> _What is expected_
I need each line of the entries below that includes the string "contato".

· · · ·

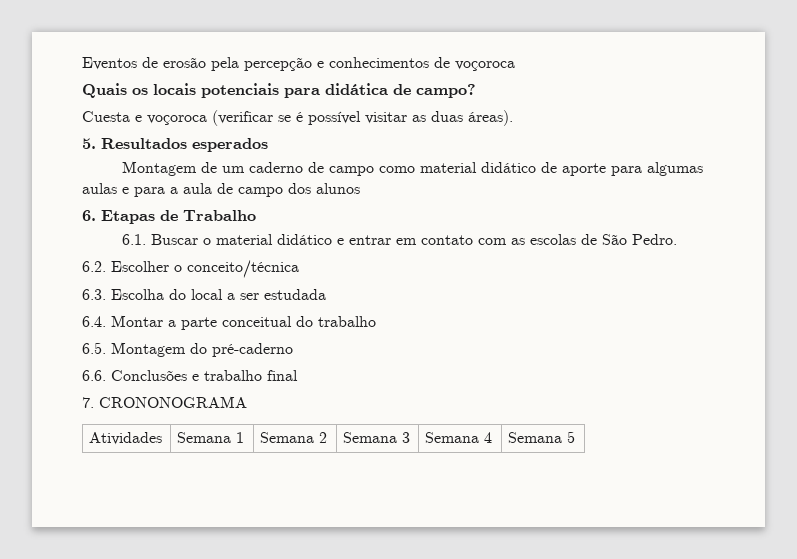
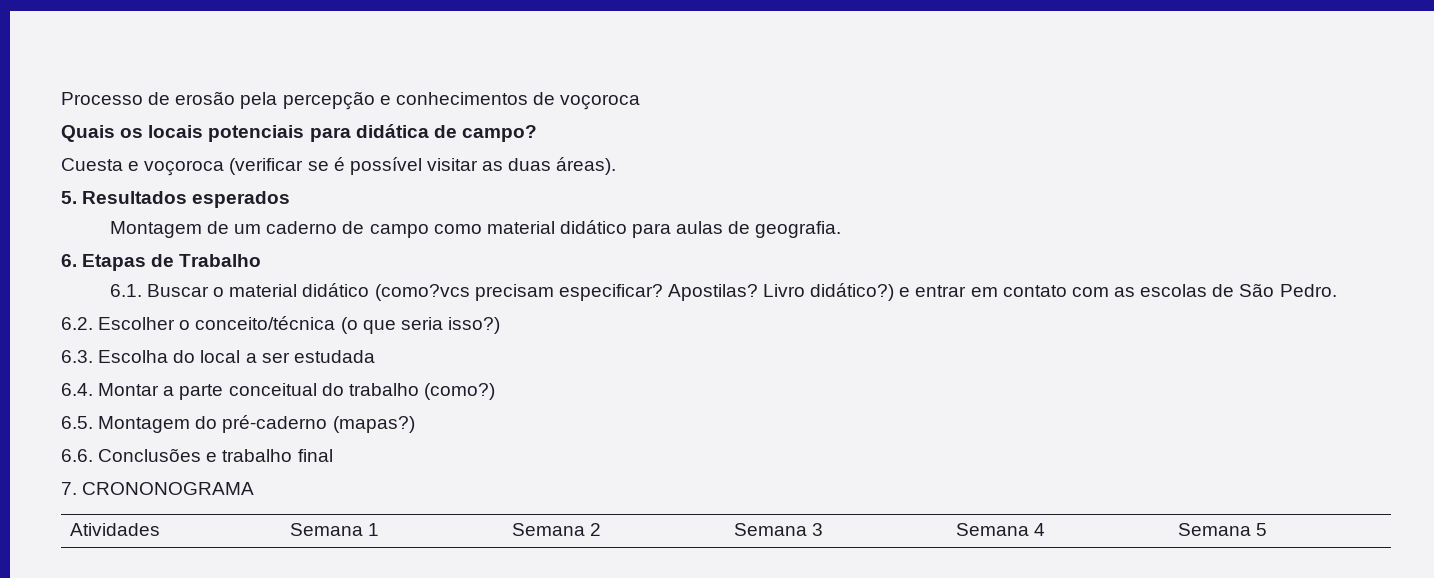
- Eventos de erosão pela percepção e conhecimentos de voçoroca
+ Processo de erosão pela percepção e conhecimentos de voçoroca
- Montagem de um caderno de campo como material didático de aporte para algumas aulas e para a aula de campo dos alunos
+ Montagem de um caderno de campo como material didático para aulas de geografia.
- 6.1. Buscar o material didático e entrar em contato com as escolas de São Pedro.
+ 6.1. Buscar o material didático (como?vcs precisam especificar? Apostilas? Livro didático?) e entrar em contato com as escolas de São Pedro.
- 6.2. Escolher o conceito/técnica
+ 6.2. Escolher o conceito/técnica (o que seria isso?)
- 6.4. Montar a parte conceitual do trabalho
+ 6.4. Montar a parte conceitual do trabalho (como?)
- 6.5. Montagem do pré-caderno
+ 6.5. Montagem do pré-caderno (mapas?)

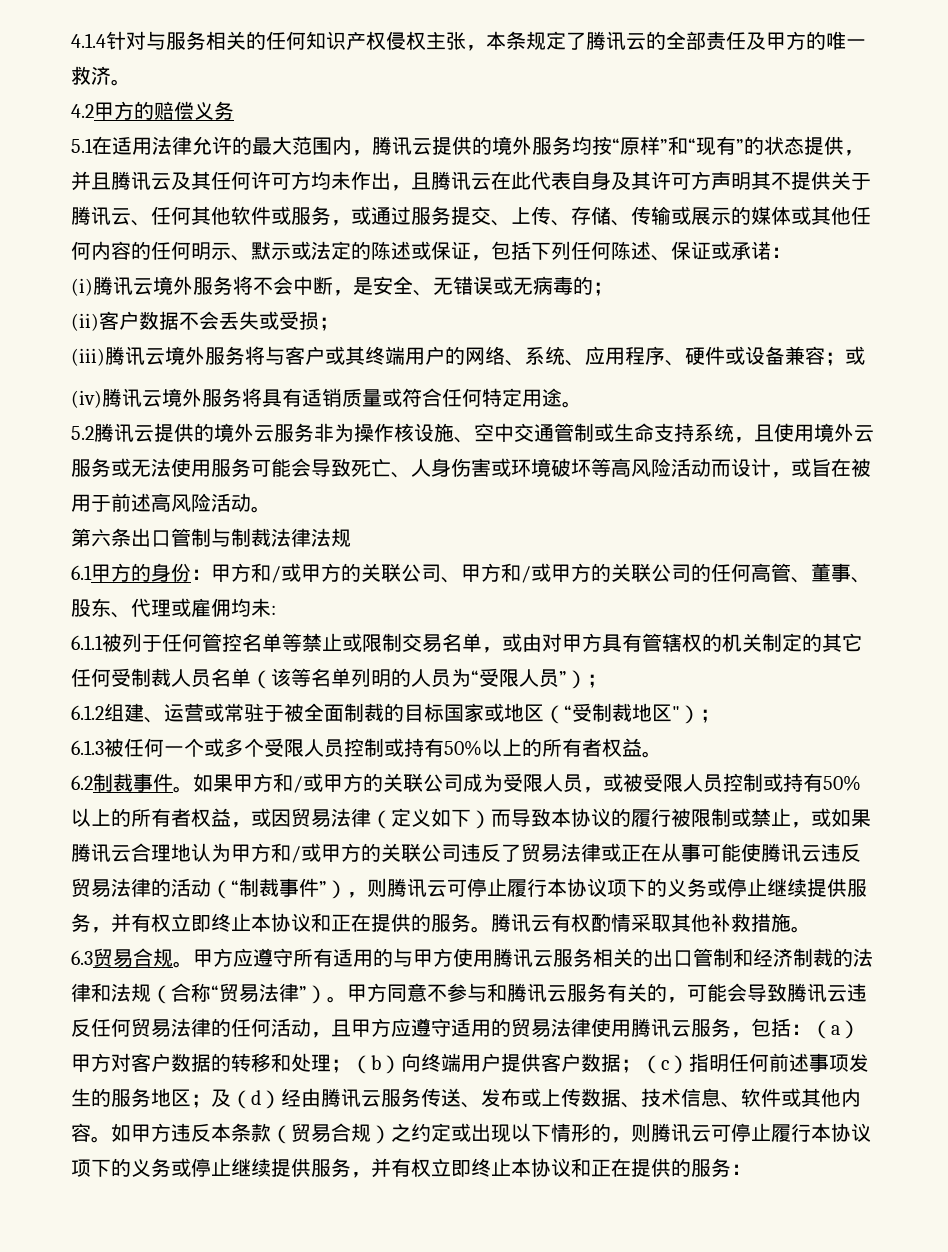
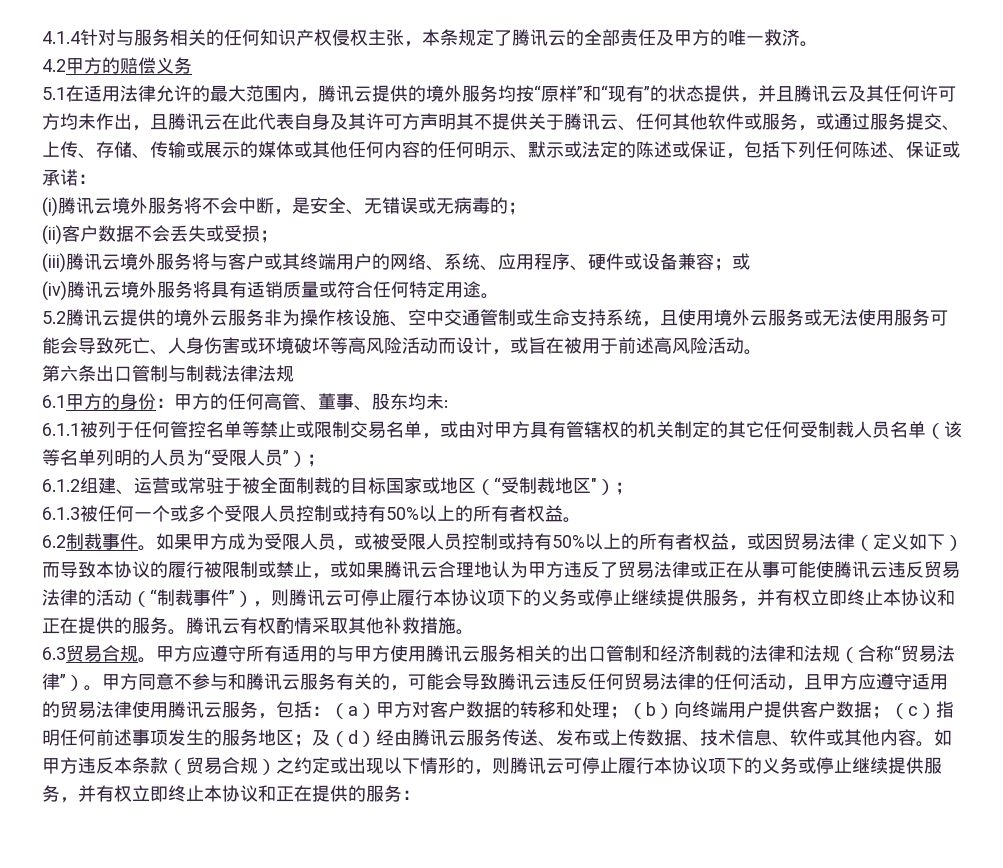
- 6.1甲方的身份：甲方和/或甲方的关联公司、甲方和/或甲方的关联公司的任何高管、董事、股东、代理或雇佣均未:
+ 6.1甲方的身份：甲方的任何高管、董事、股东均未:
- 如果甲方和/或甲方的关联公司成为受限人员，或被受限人员控制或持有50%以上的所有者权益，或因贸易法律（定义如下）而导致本协议的履行被限制或禁止，或如果腾讯云合理地认为甲方和/或甲方的关联公司违反了贸易法律或正在从事可能使腾讯云违反贸易法律的活动（“制裁事件”），则腾讯云可停止履行本协议项下的义务或停止继续提供服务，并有权立即终止本协议和正在提供的服务。
+ 如果甲方成为受限人员，或被受限人员控制或持有50%以上的所有者权益，或因贸易法律（定义如下）而导致本协议的履行被限制或禁止，或如果腾讯云合理地认为甲方违反了贸易法律或正在从事可能使腾讯云违反贸易法律的活动（“制裁事件”），则腾讯云可停止履行本协议项下的义务或停止继续提供服务，并有权立即终止本协议和正在提供的服务。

· · · ·

> _Reply to the task_
- 6.1. Buscar o material didático e entrar em contato com as escolas de São Pedro.
+ 6.1. Buscar o material didático (como?vcs precisam especificar? Apostilas? Livro didático?) e entrar em contato com as escolas de São Pedro.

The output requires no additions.